You can run a PCI DSS scan to get official PCI Compliance.

It s disabled by default and you need to request sales team to enable.

PCI Compliance Report with Netsparker

Shark (IAST)

Shark is new in town, and it is Netsparker's IAST module.

You need to install an agent into your webserver to activate. It supports .NET, PHP, Java and Node.js at the moment.

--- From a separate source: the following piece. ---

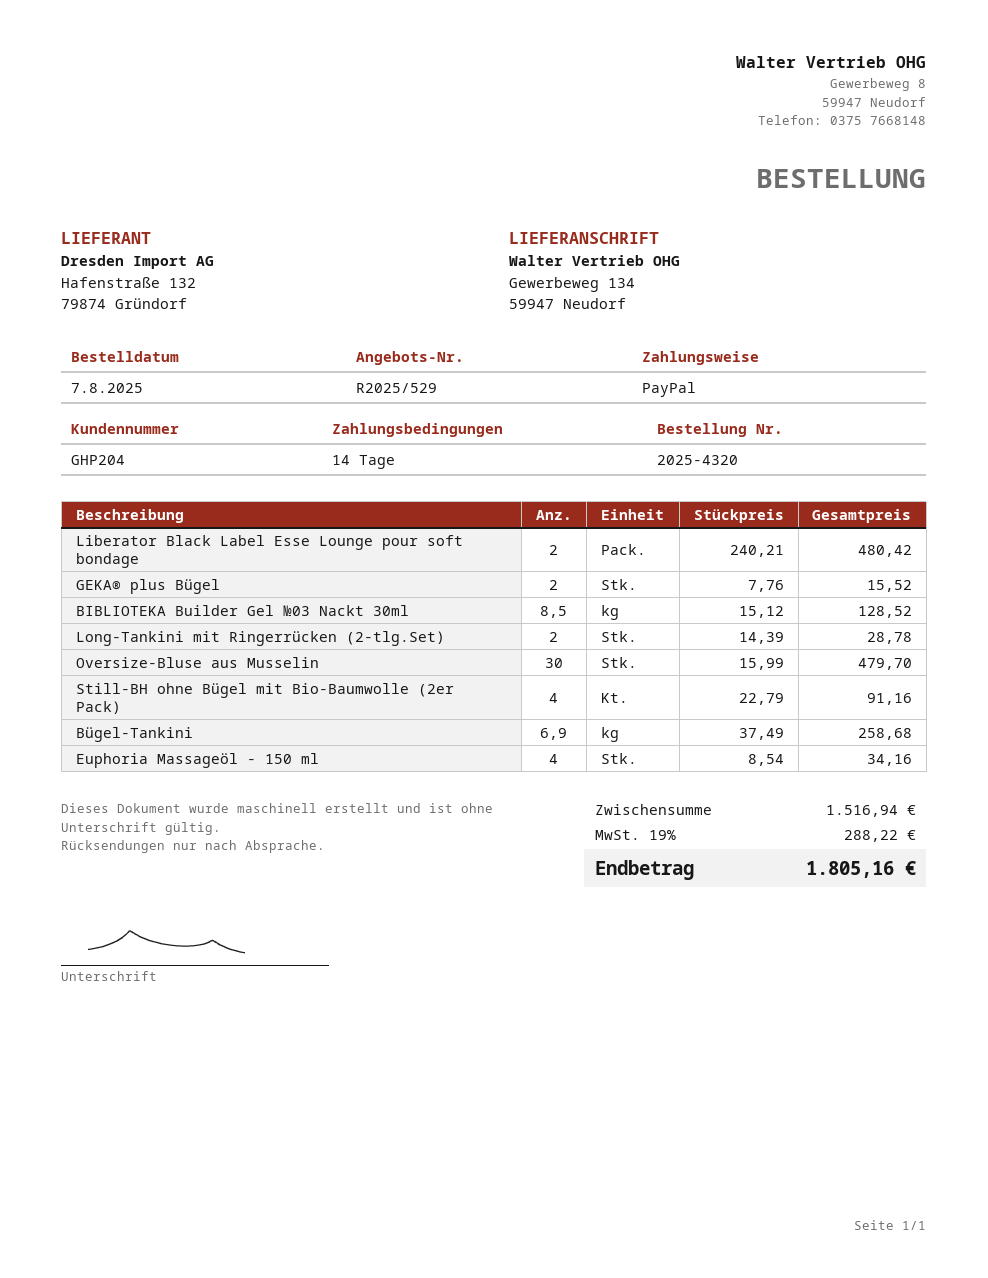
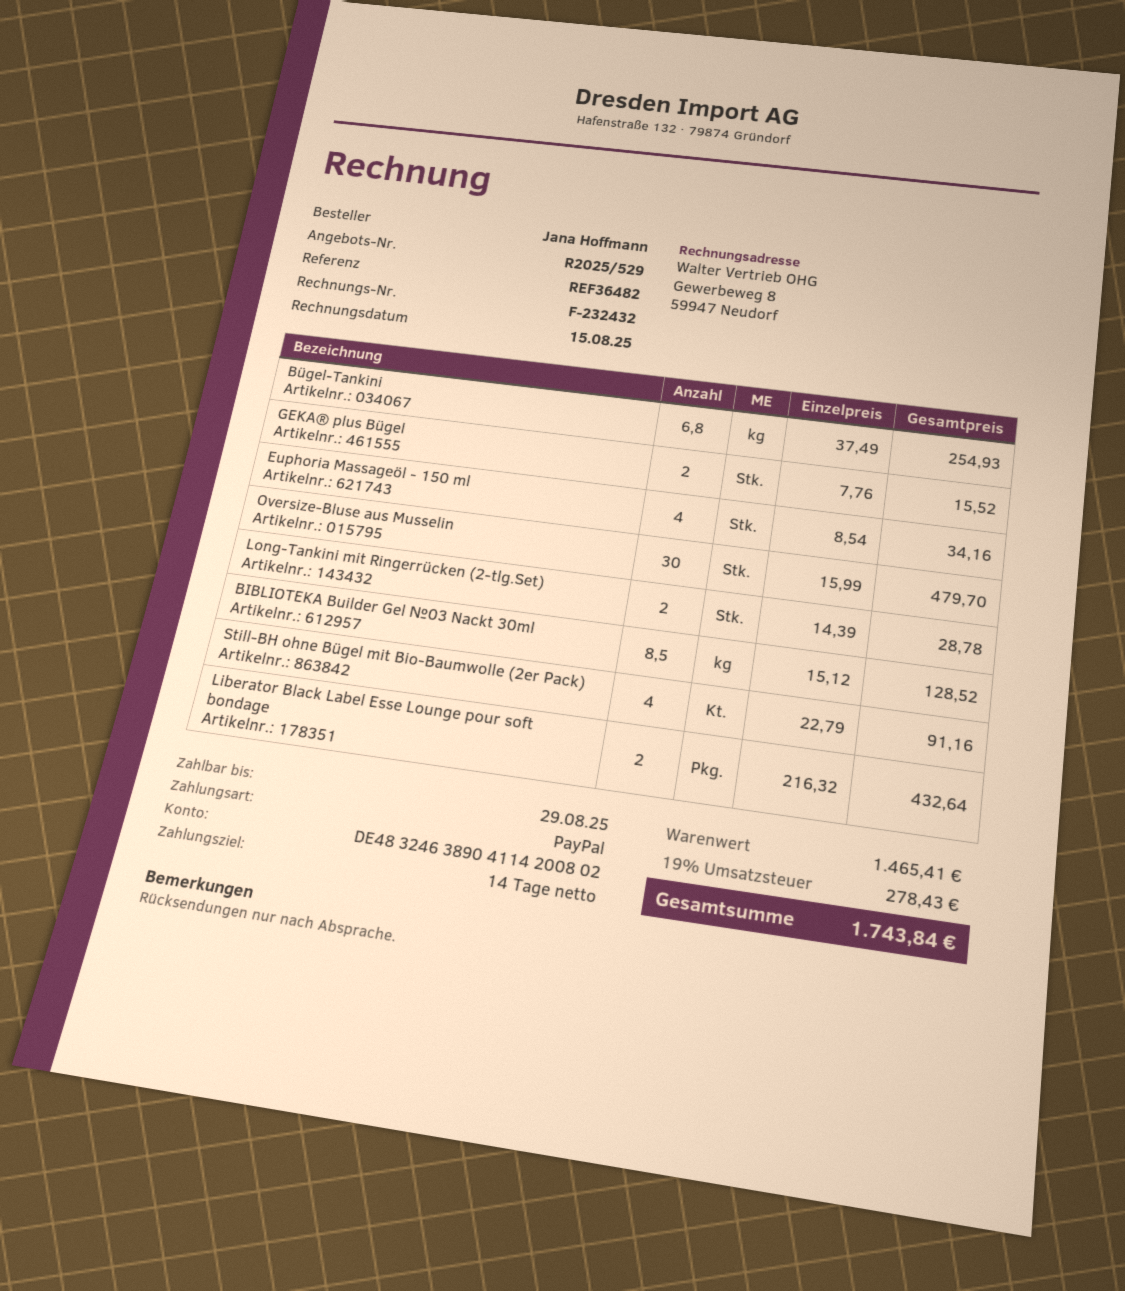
Liberator Black Label Esse Lounge pour soft bondage: 2 x 240.21 = 480.42 -> 2 x 216.32 = 432.64
Bügel-Tankini: 6.9 x 37.49 = 258.68 -> 6.8 x 37.49 = 254.93
subtotal: 1516.94 -> 1465.41
tax: 19% = 288.22 -> 19% = 278.43
total: 1805.16 -> 1743.84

Netsparker Shark Feature for IAST

Benefits of using Netsparker Shark:

  • better crawling 
  • improve accuracy
  • the exact location of the vulnerabilities in the code:
Netsparker Shark IAST Issue Report Example

Authentication

Netsparker support 5 different authentication methods;

  • Form Authentication
  • Basic, NTLM/Kerberos 
  • Header
  • Client Certificate 
  • Oauth2
Form Authentication
add login url and create a Persona with username and password.
Netsparker Form Authentication Settings

Then click “Verify Login & Logout”, to confirm it works.

You will see a macro running below, and it will generate a Logged-in version on the left and a Logout version on the right side.

Netsparker Form Authentication Verification
Custom Script

after adding the login URL, you will see Custom Script button will be enabled. You can create a login sequence (macro) to authenticate multi-step forms or for a complicated login form.

CHAPTER 5:

Technologies

Netsparker Technologies is designed to monitor all the technologies in the scanned applications.

It is enabled by default and works pro-actively to find out-of-date technologies or issues with your versions.

And in this chapter you’ll learn how this feature works.

Technologies

Out of Date Technologies

Find all the out of date technologies in the application after the first scan.

Netsparker Out of Date Technologies Feature

And keep monitoring proactively if there is a new issue with that library you will get a notification email even though you haven't run a scan.

Netsparker Out of Date Technologies Email

Netsparker can detect outdated versions for many JavaScript libraries, CMS's, Web Servers and database services.

You can check here the complete list.

CHAPTER 6:

Integrations

It is no secret that integrations are the key to a successful DevSecOps.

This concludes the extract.